Reproduce each record exactly. The pictures should be skipped.

———

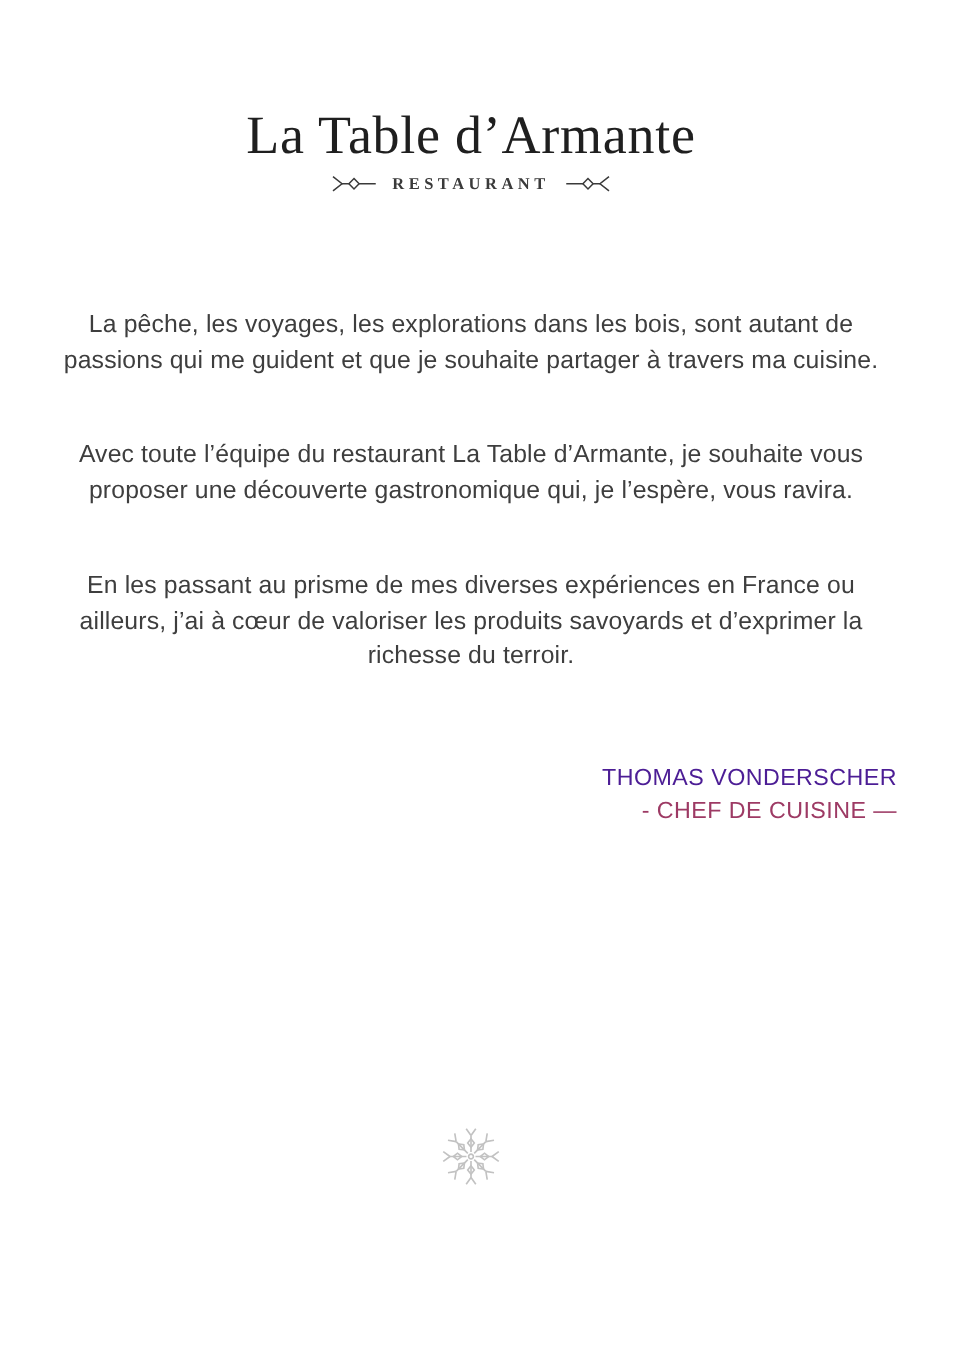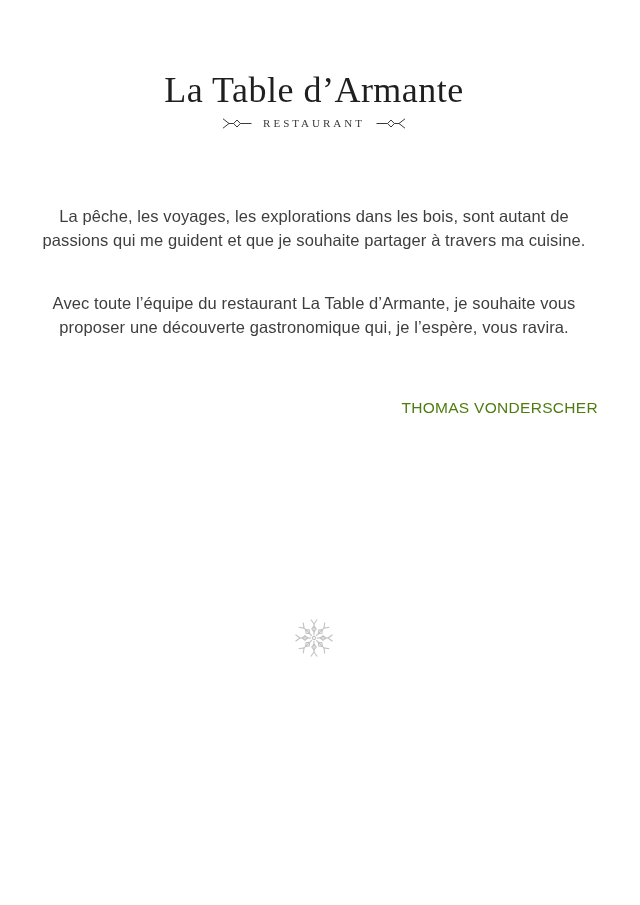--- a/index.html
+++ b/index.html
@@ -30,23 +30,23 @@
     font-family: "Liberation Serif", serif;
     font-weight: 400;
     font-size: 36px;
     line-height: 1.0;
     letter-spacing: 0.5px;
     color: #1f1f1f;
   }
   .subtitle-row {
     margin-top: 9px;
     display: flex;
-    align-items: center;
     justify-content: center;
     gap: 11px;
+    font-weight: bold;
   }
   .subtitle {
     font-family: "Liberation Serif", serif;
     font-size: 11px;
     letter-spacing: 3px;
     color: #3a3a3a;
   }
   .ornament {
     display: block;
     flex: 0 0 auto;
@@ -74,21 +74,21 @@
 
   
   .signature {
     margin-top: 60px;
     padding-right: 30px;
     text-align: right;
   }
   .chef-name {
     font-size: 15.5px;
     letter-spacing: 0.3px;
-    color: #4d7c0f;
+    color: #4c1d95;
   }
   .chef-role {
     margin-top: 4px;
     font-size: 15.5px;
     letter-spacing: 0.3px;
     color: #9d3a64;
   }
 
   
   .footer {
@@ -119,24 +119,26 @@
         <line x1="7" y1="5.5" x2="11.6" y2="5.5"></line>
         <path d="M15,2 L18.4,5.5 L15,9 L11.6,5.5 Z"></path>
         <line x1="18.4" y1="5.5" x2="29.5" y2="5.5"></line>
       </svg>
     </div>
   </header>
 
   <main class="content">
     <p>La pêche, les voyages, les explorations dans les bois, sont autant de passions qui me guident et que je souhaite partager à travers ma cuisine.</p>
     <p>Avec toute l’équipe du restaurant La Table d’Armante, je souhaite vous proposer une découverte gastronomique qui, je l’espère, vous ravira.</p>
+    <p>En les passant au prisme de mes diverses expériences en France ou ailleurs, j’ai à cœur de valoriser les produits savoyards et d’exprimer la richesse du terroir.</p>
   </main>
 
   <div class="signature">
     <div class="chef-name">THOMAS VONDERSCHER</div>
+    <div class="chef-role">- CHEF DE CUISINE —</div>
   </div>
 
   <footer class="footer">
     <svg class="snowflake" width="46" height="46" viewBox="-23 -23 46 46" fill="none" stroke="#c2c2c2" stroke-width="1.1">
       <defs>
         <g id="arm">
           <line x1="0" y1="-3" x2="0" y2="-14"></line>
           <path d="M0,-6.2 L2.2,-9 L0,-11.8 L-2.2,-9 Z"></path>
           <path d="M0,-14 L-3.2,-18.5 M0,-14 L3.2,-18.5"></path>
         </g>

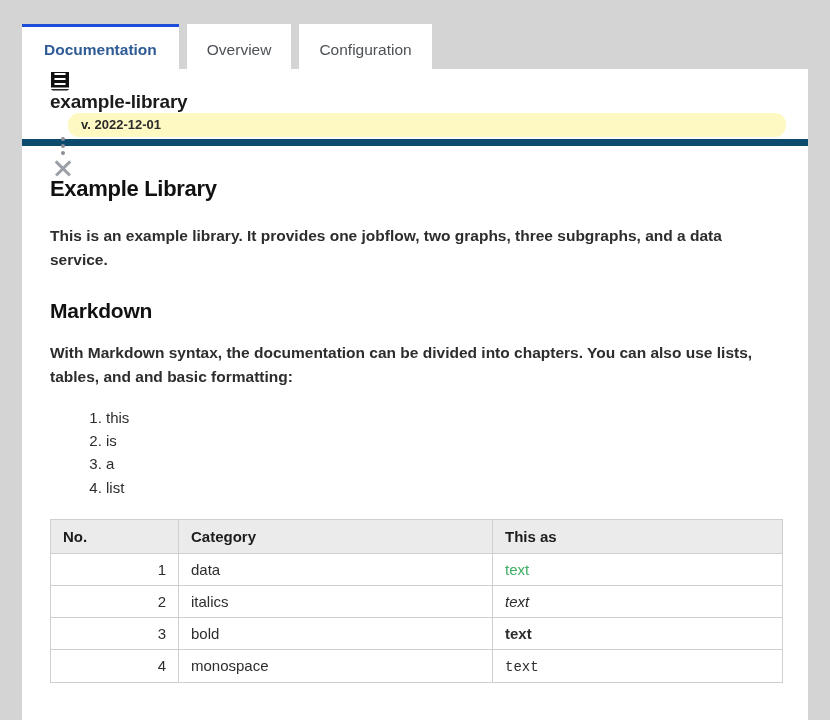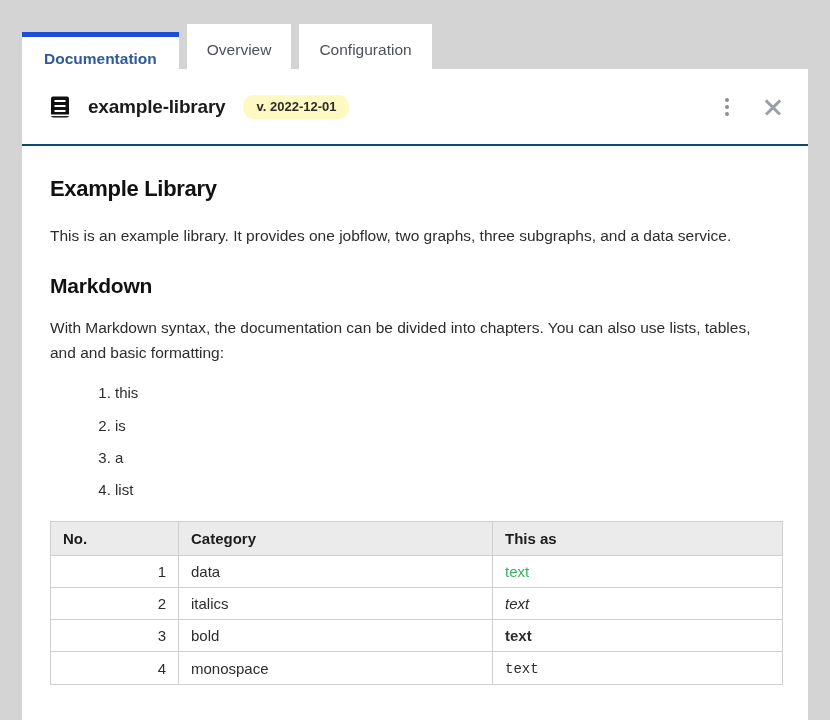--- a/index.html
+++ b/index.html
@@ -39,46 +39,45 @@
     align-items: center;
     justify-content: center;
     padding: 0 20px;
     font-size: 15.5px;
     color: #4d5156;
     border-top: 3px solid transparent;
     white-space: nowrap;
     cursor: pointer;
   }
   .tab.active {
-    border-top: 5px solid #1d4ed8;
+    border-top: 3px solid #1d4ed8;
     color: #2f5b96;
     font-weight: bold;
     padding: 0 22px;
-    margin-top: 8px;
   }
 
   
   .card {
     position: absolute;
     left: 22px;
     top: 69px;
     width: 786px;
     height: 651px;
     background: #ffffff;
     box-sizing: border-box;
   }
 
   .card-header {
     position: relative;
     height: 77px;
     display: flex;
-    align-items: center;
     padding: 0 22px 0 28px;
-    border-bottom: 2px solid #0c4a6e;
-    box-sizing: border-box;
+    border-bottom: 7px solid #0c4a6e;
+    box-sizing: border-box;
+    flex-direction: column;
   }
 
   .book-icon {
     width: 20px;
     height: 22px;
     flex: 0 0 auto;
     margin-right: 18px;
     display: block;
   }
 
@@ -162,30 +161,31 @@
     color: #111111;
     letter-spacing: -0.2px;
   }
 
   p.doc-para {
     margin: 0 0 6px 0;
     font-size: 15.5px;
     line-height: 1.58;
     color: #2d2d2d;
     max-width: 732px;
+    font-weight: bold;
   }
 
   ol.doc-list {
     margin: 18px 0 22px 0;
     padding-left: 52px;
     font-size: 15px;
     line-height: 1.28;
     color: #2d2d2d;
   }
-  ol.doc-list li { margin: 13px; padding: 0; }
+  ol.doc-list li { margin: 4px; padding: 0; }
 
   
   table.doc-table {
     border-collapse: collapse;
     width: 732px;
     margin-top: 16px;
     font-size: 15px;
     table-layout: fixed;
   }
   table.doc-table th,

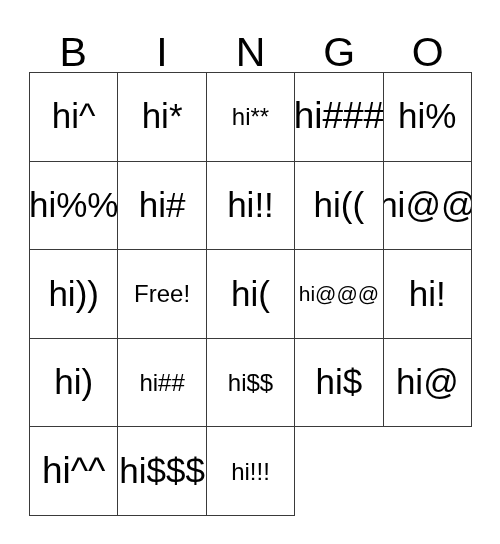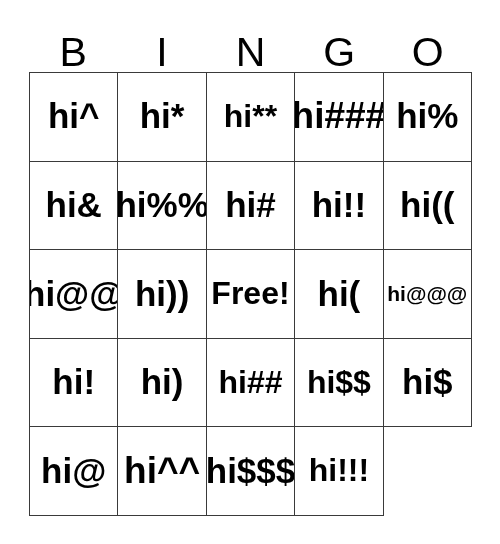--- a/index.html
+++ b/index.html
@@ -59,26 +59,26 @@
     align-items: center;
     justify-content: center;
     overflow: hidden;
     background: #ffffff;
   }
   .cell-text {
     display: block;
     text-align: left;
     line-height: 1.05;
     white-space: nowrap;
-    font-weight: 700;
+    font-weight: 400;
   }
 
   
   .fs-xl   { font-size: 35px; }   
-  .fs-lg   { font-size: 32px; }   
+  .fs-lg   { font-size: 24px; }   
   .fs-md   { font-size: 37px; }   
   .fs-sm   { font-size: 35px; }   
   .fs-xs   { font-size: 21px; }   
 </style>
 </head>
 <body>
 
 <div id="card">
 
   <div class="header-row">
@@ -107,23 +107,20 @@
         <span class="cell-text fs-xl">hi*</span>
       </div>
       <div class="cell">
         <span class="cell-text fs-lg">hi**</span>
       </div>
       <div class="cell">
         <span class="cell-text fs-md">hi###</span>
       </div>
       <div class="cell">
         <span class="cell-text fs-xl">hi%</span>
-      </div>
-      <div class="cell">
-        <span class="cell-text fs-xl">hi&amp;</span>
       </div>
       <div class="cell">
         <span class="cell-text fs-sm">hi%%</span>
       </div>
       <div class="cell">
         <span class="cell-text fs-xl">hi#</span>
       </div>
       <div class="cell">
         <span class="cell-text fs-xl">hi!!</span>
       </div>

———

| Solution |
--- a/index.html
+++ b/index.html
@@ -30,23 +30,23 @@
     font-family: "Liberation Serif", serif;
     font-weight: 400;
     font-size: 36px;
     line-height: 1.0;
     letter-spacing: 0.5px;
     color: #1f1f1f;
   }
   .subtitle-row {
     margin-top: 9px;
     display: flex;
-    align-items: center;
     justify-content: center;
     gap: 11px;
+    font-weight: bold;
   }
   .subtitle {
     font-family: "Liberation Serif", serif;
     font-size: 11px;
     letter-spacing: 3px;
     color: #3a3a3a;
   }
   .ornament {
     display: block;
     flex: 0 0 auto;
@@ -74,21 +74,21 @@
 
   
   .signature {
     margin-top: 60px;
     padding-right: 30px;
     text-align: right;
   }
   .chef-name {
     font-size: 15.5px;
     letter-spacing: 0.3px;
-    color: #4d7c0f;
+    color: #4c1d95;
   }
   .chef-role {
     margin-top: 4px;
     font-size: 15.5px;
     letter-spacing: 0.3px;
     color: #9d3a64;
   }
 
   
   .footer {
@@ -119,24 +119,26 @@
         <line x1="7" y1="5.5" x2="11.6" y2="5.5"></line>
         <path d="M15,2 L18.4,5.5 L15,9 L11.6,5.5 Z"></path>
         <line x1="18.4" y1="5.5" x2="29.5" y2="5.5"></line>
       </svg>
     </div>
   </header>
 
   <main class="content">
     <p>La pêche, les voyages, les explorations dans les bois, sont autant de passions qui me guident et que je souhaite partager à travers ma cuisine.</p>
     <p>Avec toute l’équipe du restaurant La Table d’Armante, je souhaite vous proposer une découverte gastronomique qui, je l’espère, vous ravira.</p>
+    <p>En les passant au prisme de mes diverses expériences en France ou ailleurs, j’ai à cœur de valoriser les produits savoyards et d’exprimer la richesse du terroir.</p>
   </main>
 
   <div class="signature">
     <div class="chef-name">THOMAS VONDERSCHER</div>
+    <div class="chef-role">- CHEF DE CUISINE —</div>
   </div>
 
   <footer class="footer">
     <svg class="snowflake" width="46" height="46" viewBox="-23 -23 46 46" fill="none" stroke="#c2c2c2" stroke-width="1.1">
       <defs>
         <g id="arm">
           <line x1="0" y1="-3" x2="0" y2="-14"></line>
           <path d="M0,-6.2 L2.2,-9 L0,-11.8 L-2.2,-9 Z"></path>
           <path d="M0,-14 L-3.2,-18.5 M0,-14 L3.2,-18.5"></path>
         </g>

--- a/index.html
+++ b/index.html
@@ -39,46 +39,45 @@
     align-items: center;
     justify-content: center;
     padding: 0 20px;
     font-size: 15.5px;
     color: #4d5156;
     border-top: 3px solid transparent;
     white-space: nowrap;
     cursor: pointer;
   }
   .tab.active {
-    border-top: 5px solid #1d4ed8;
+    border-top: 3px solid #1d4ed8;
     color: #2f5b96;
     font-weight: bold;
     padding: 0 22px;
-    margin-top: 8px;
   }
 
   
   .card {
     position: absolute;
     left: 22px;
     top: 69px;
     width: 786px;
     height: 651px;
     background: #ffffff;
     box-sizing: border-box;
   }
 
   .card-header {
     position: relative;
     height: 77px;
     display: flex;
-    align-items: center;
     padding: 0 22px 0 28px;
-    border-bottom: 2px solid #0c4a6e;
-    box-sizing: border-box;
+    border-bottom: 7px solid #0c4a6e;
+    box-sizing: border-box;
+    flex-direction: column;
   }
 
   .book-icon {
     width: 20px;
     height: 22px;
     flex: 0 0 auto;
     margin-right: 18px;
     display: block;
   }
 
@@ -162,30 +161,31 @@
     color: #111111;
     letter-spacing: -0.2px;
   }
 
   p.doc-para {
     margin: 0 0 6px 0;
     font-size: 15.5px;
     line-height: 1.58;
     color: #2d2d2d;
     max-width: 732px;
+    font-weight: bold;
   }
 
   ol.doc-list {
     margin: 18px 0 22px 0;
     padding-left: 52px;
     font-size: 15px;
     line-height: 1.28;
     color: #2d2d2d;
   }
-  ol.doc-list li { margin: 13px; padding: 0; }
+  ol.doc-list li { margin: 4px; padding: 0; }
 
   
   table.doc-table {
     border-collapse: collapse;
     width: 732px;
     margin-top: 16px;
     font-size: 15px;
     table-layout: fixed;
   }
   table.doc-table th,

--- a/index.html
+++ b/index.html
@@ -59,26 +59,26 @@
     align-items: center;
     justify-content: center;
     overflow: hidden;
     background: #ffffff;
   }
   .cell-text {
     display: block;
     text-align: left;
     line-height: 1.05;
     white-space: nowrap;
-    font-weight: 700;
+    font-weight: 400;
   }
 
   
   .fs-xl   { font-size: 35px; }   
-  .fs-lg   { font-size: 32px; }   
+  .fs-lg   { font-size: 24px; }   
   .fs-md   { font-size: 37px; }   
   .fs-sm   { font-size: 35px; }   
   .fs-xs   { font-size: 21px; }   
 </style>
 </head>
 <body>
 
 <div id="card">
 
   <div class="header-row">
@@ -107,23 +107,20 @@
         <span class="cell-text fs-xl">hi*</span>
       </div>
       <div class="cell">
         <span class="cell-text fs-lg">hi**</span>
       </div>
       <div class="cell">
         <span class="cell-text fs-md">hi###</span>
       </div>
       <div class="cell">
         <span class="cell-text fs-xl">hi%</span>
-      </div>
-      <div class="cell">
-        <span class="cell-text fs-xl">hi&amp;</span>
       </div>
       <div class="cell">
         <span class="cell-text fs-sm">hi%%</span>
       </div>
       <div class="cell">
         <span class="cell-text fs-xl">hi#</span>
       </div>
       <div class="cell">
         <span class="cell-text fs-xl">hi!!</span>
       </div>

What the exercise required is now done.